Extracting Temporal Trends from Satellite Images
By: Kenneth Chu, Statistics Canada
The Data Science Division of Statistics Canada recently completed a number of research projects to evaluate the effectiveness of a statistical technique called functional principal component analysis (FPCA) as a feature engineering method in order to extract temporal trends from Synthetic Aperture Radar (SAR) satellite time series data.
These projects were conducted in collaboration with the Agriculture Division and the Energy and Environment Statistics Division of Statistics Canada, as well as the National Wildlife Research Centre (NWRC) of Environment and Climate Change Canada. These projects used Sentinel-1 data. Sentinel-1 is a radar satellite constellation of the European Space Agency’s Copernicus program. It collects SAR imagery data that captures information about Earth’s surface structures of the imaged area. Sentinel-1 provides global year-round coverage under all weather conditions of the imaged area. The data are unaffected by day and night, have high spatial resolution (approximately 10m x 10m) and a fixed data capture frequency of one data captured every 12 days, for each imaged area. Consequently, Sentinel-1 data are highly suitable for scientific studies as the Earth’s surface structures hold important information.

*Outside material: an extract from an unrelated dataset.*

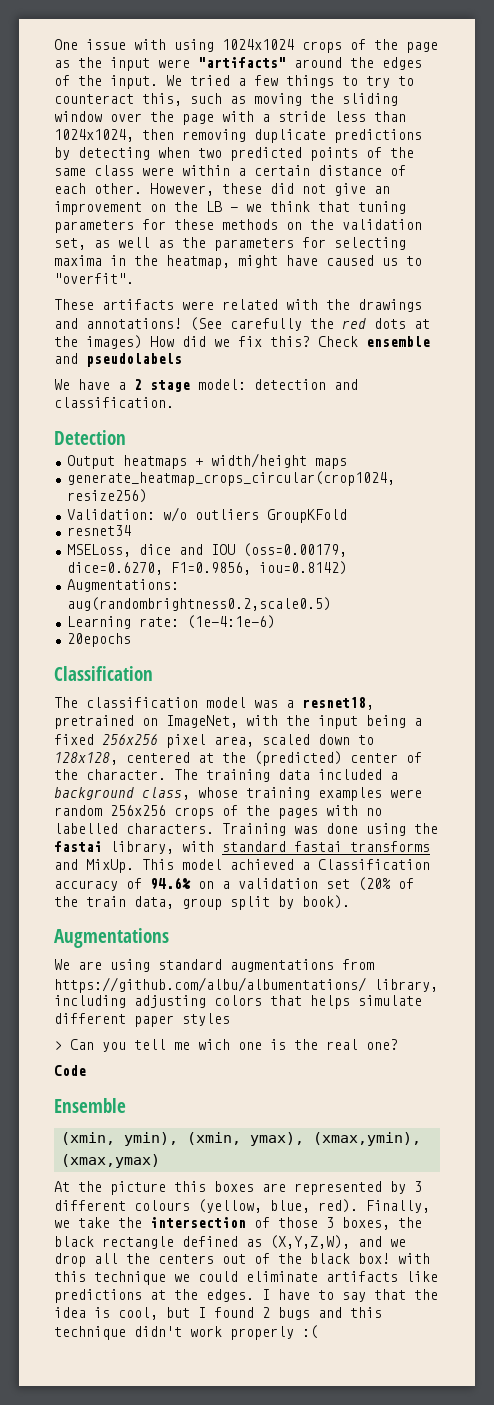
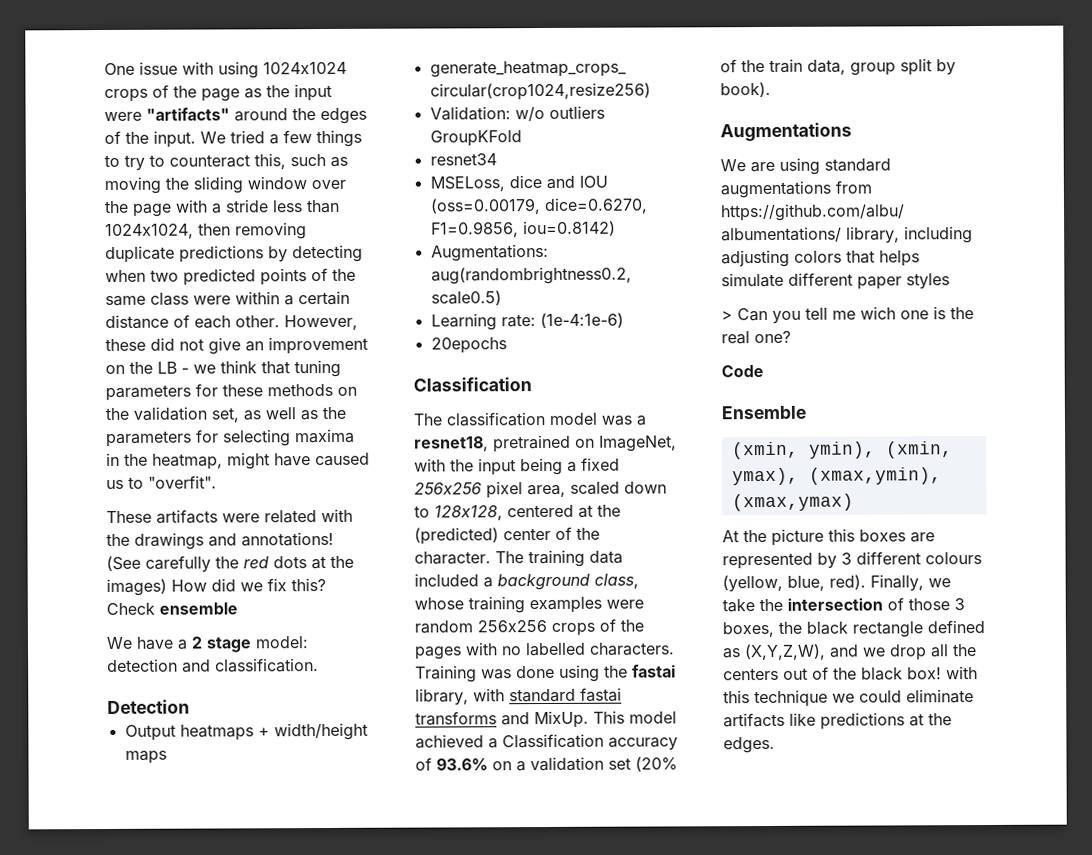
[54,353,182,367] and pseudolabels -> (238, 608) none
[150,877,191,890] 94.6% -> [436,757,488,771] 93.6%
[262,1289,438,1302] [54,1307,382,1320] [54,1325,318,1340] I have to say that the idea is cool, but I found 2 bugs and this technique didn't work properly :( -> (775, 745) none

Our results suggest that FPCA could be a very effective tool to numerically extract seasonal temporal trends captured in a Sentinel-1 image time series, in a large-scale and high-granular fashion. This article gives a summary of the FPCA-based method and its feature extraction results from Sentinel-1 seasonal time series data.
Motivation
I will focus on one of the study areas of research, namely the Bay of Quinte area in Ontario, located near Belleville. The objective of this project is to give a more accurate wetland classification. The following is an optical satellite image (rather than a radar satellite image) of the Bay of Quinte area, downloaded from Google Maps.
In Figure 1, note the large body of water at the top-centre of the image and the rectangular agricultural fields. Also note the island near the top-centre and the waterway that separates it from the mainland.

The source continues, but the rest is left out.